§ **ASSIGNED TASK**:
Filter the records for lines holding the string "Cars".

§ **MATERIAL SUPPLIED**:
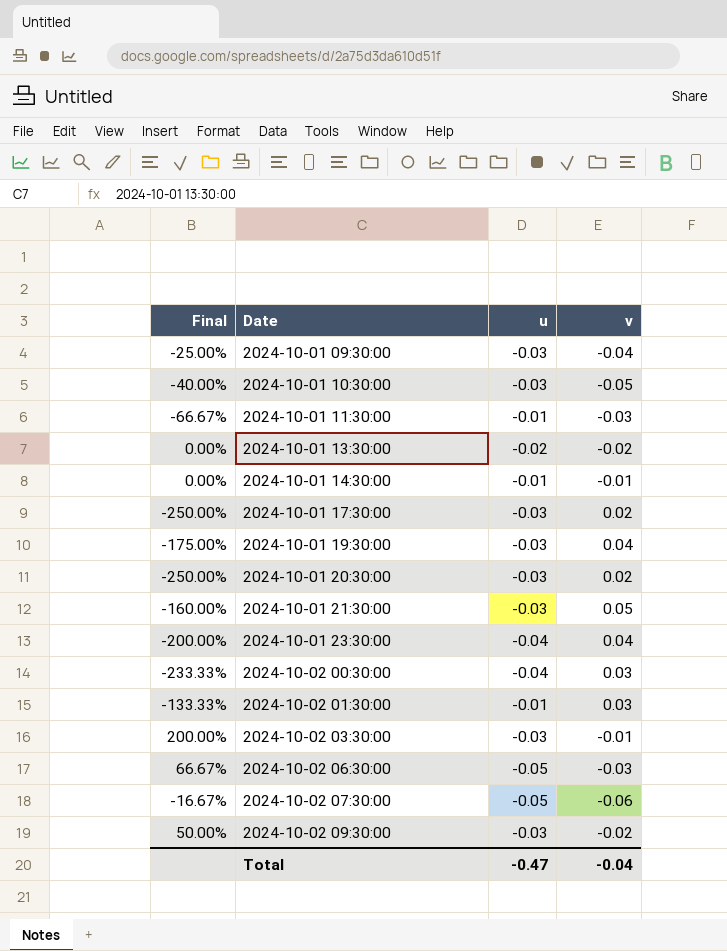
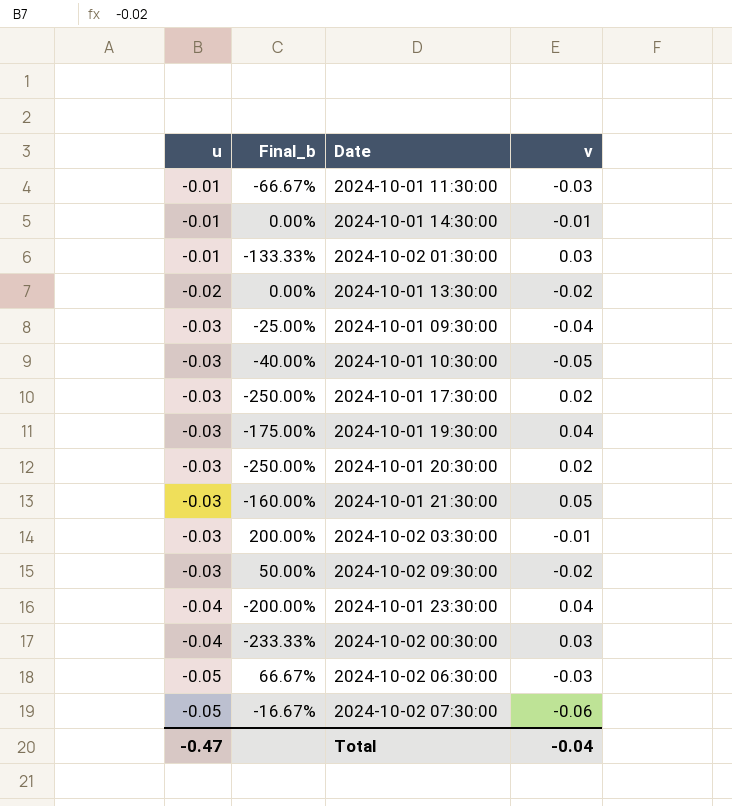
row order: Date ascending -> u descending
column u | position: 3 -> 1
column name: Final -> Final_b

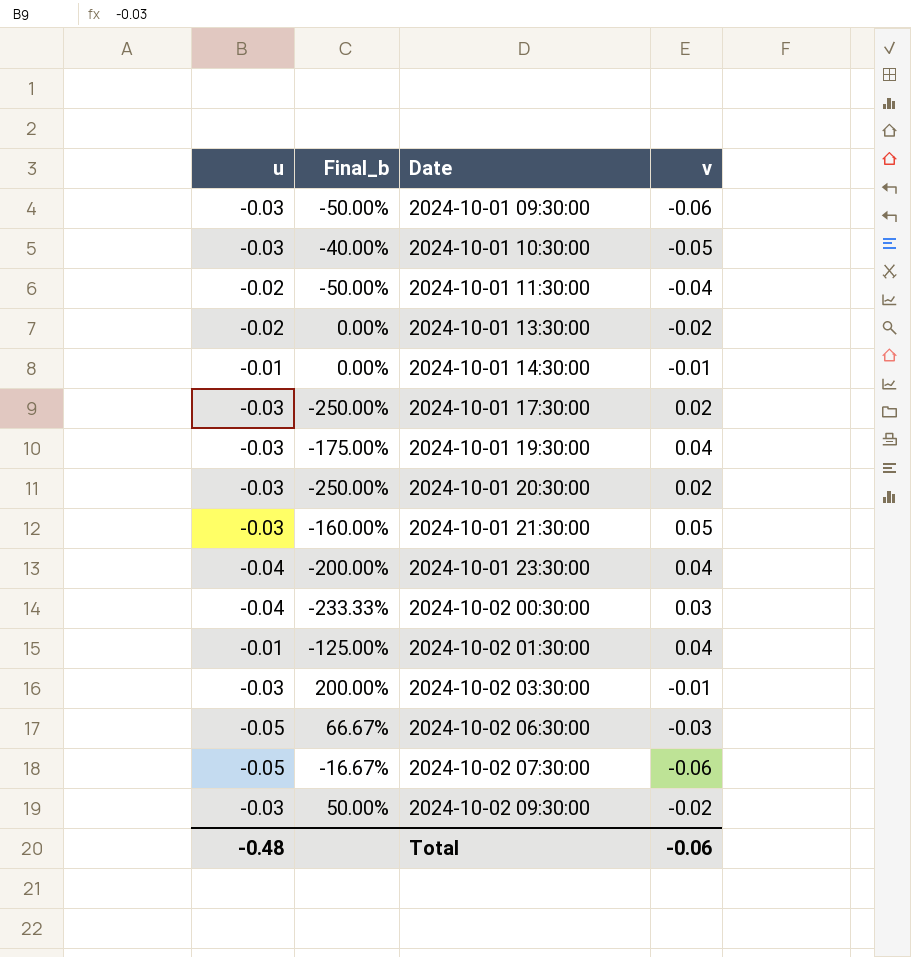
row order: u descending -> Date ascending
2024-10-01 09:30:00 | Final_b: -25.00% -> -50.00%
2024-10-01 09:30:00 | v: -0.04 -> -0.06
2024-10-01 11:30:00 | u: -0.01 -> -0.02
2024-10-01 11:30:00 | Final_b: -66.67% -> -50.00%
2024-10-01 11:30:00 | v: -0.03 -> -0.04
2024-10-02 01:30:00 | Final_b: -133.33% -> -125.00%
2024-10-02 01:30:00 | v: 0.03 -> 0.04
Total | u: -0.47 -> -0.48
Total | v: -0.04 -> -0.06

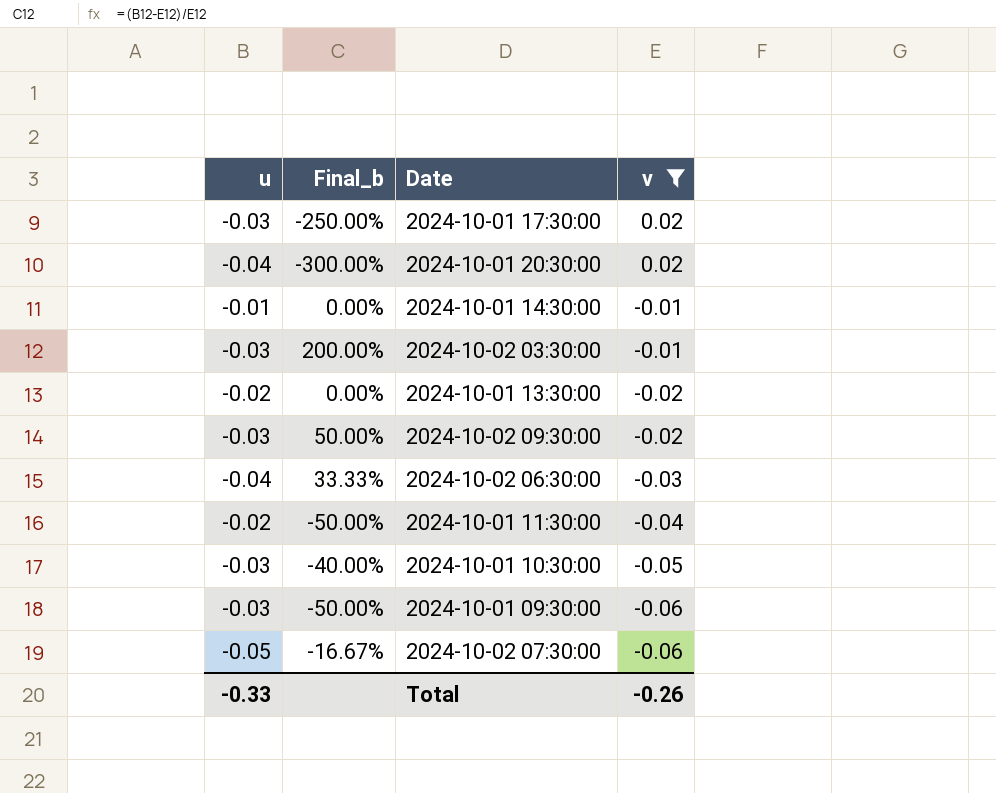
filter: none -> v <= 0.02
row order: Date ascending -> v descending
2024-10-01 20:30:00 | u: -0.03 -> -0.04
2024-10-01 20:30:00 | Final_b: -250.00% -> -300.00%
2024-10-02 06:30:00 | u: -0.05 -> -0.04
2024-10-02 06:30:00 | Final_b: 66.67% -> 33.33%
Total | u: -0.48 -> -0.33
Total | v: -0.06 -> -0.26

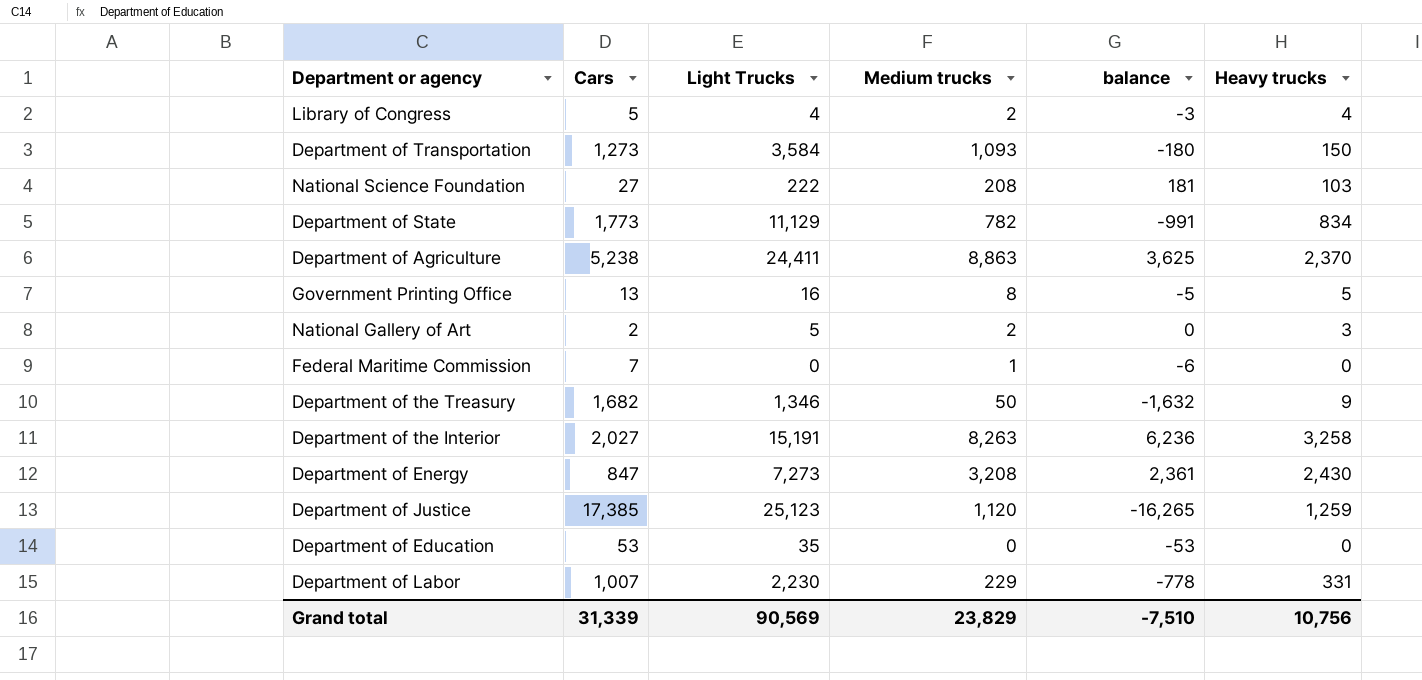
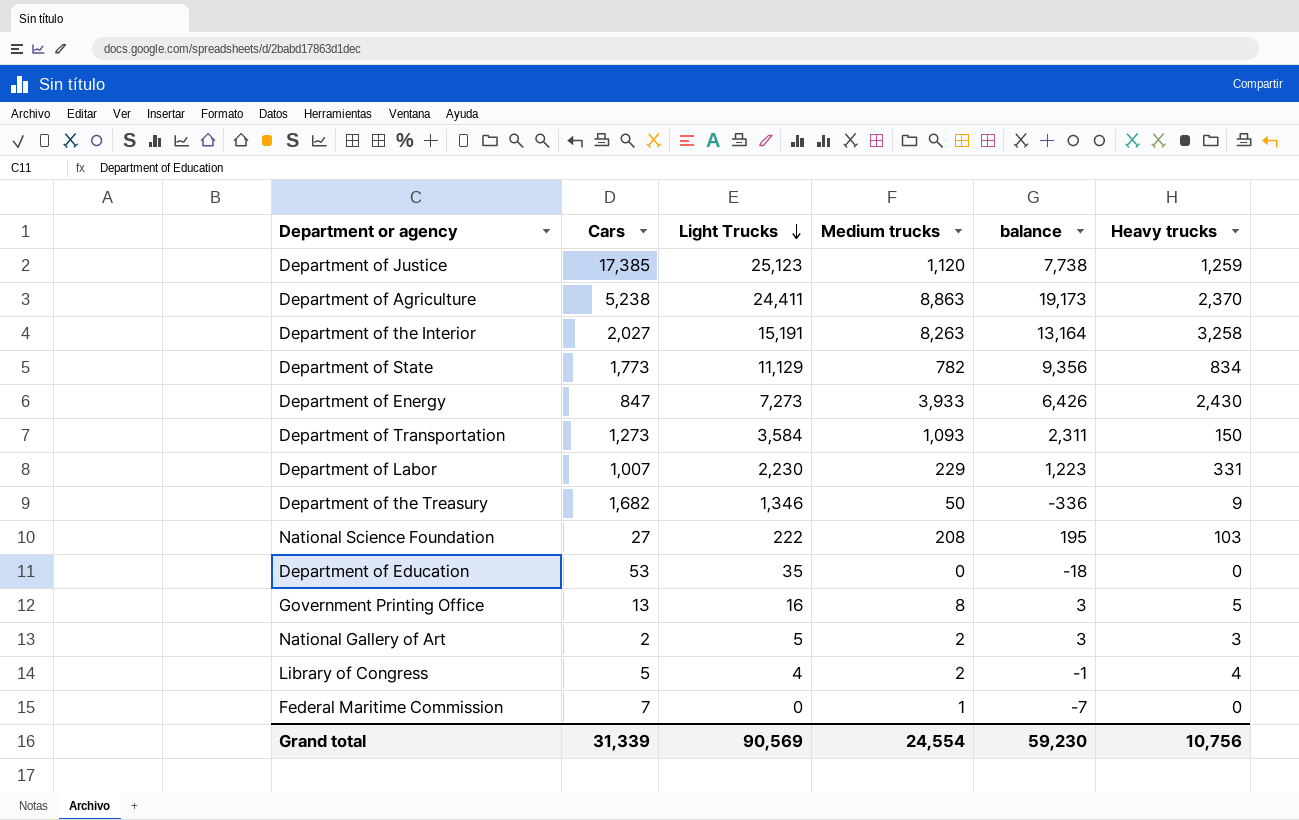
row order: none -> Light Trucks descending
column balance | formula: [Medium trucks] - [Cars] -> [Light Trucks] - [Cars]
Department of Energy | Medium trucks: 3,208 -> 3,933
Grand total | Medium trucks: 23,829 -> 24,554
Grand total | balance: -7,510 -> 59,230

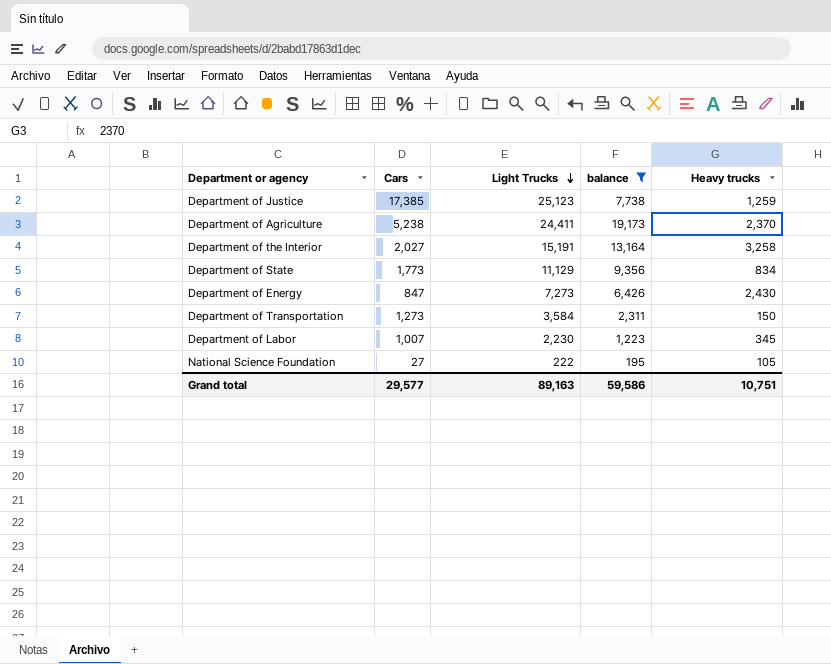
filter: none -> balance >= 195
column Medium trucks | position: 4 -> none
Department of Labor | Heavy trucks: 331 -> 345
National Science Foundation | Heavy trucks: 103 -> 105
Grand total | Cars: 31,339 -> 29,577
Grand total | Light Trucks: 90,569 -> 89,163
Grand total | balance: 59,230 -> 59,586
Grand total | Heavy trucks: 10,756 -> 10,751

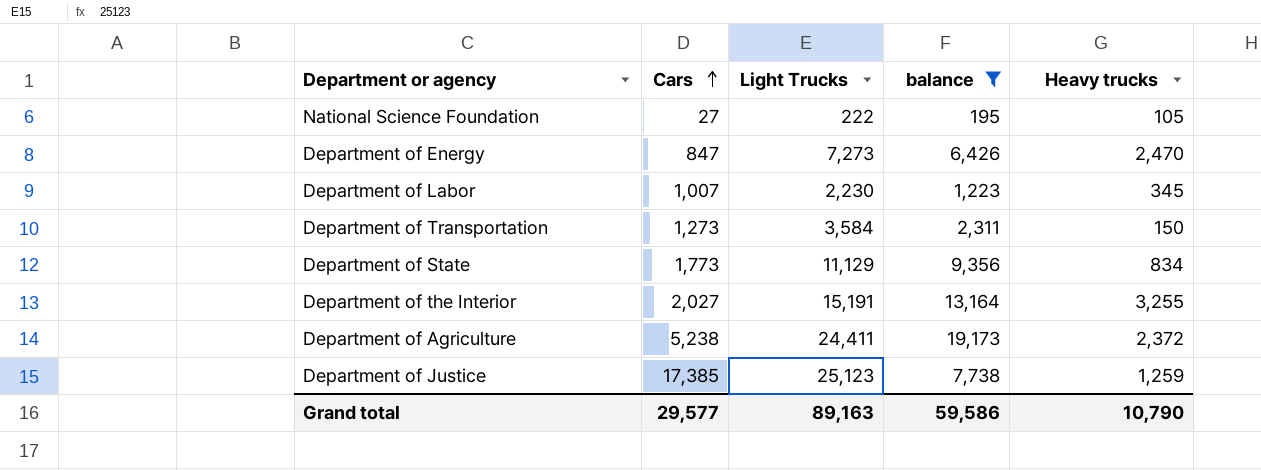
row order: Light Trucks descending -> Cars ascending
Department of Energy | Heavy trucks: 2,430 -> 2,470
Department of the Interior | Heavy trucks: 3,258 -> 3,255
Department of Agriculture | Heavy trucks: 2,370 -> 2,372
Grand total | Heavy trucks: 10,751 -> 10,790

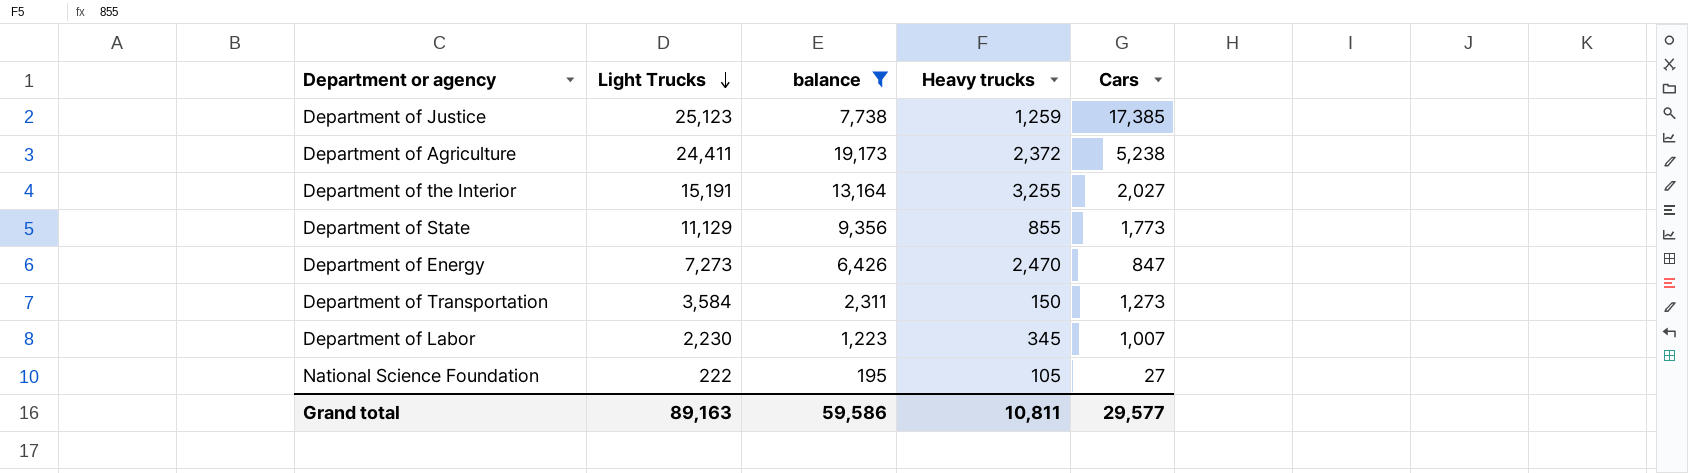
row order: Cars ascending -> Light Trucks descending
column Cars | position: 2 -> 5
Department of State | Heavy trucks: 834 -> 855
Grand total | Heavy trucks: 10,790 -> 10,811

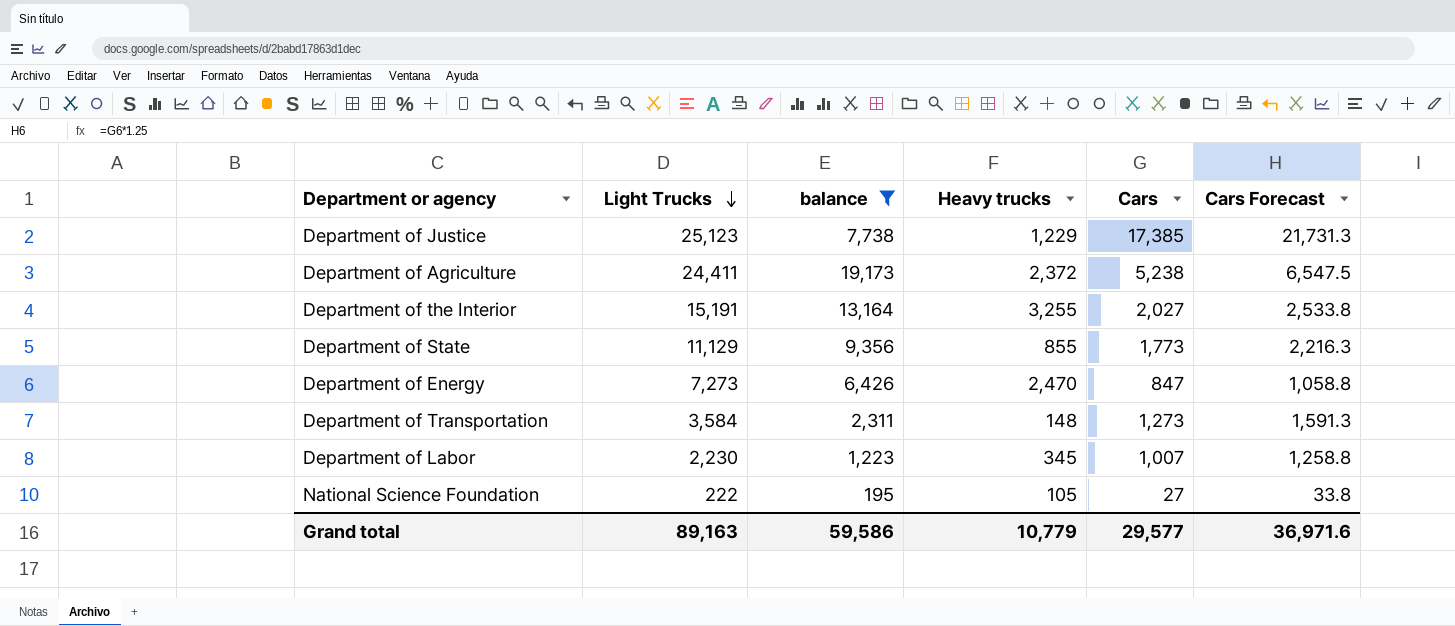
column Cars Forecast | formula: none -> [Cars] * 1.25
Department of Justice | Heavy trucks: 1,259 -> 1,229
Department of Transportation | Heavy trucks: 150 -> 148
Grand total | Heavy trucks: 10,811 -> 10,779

§ **OUTPUT BELOW**:
column balance | formula: [Medium trucks] - [Cars] -> [Light Trucks] - [Cars]
Grand total | Cars: 31,339 -> 29,577
row order: Light Trucks descending -> Cars ascending
row order: Cars ascending -> Light Trucks descending
column Cars | position: 2 -> 5
column Cars Forecast | formula: none -> [Cars] * 1.25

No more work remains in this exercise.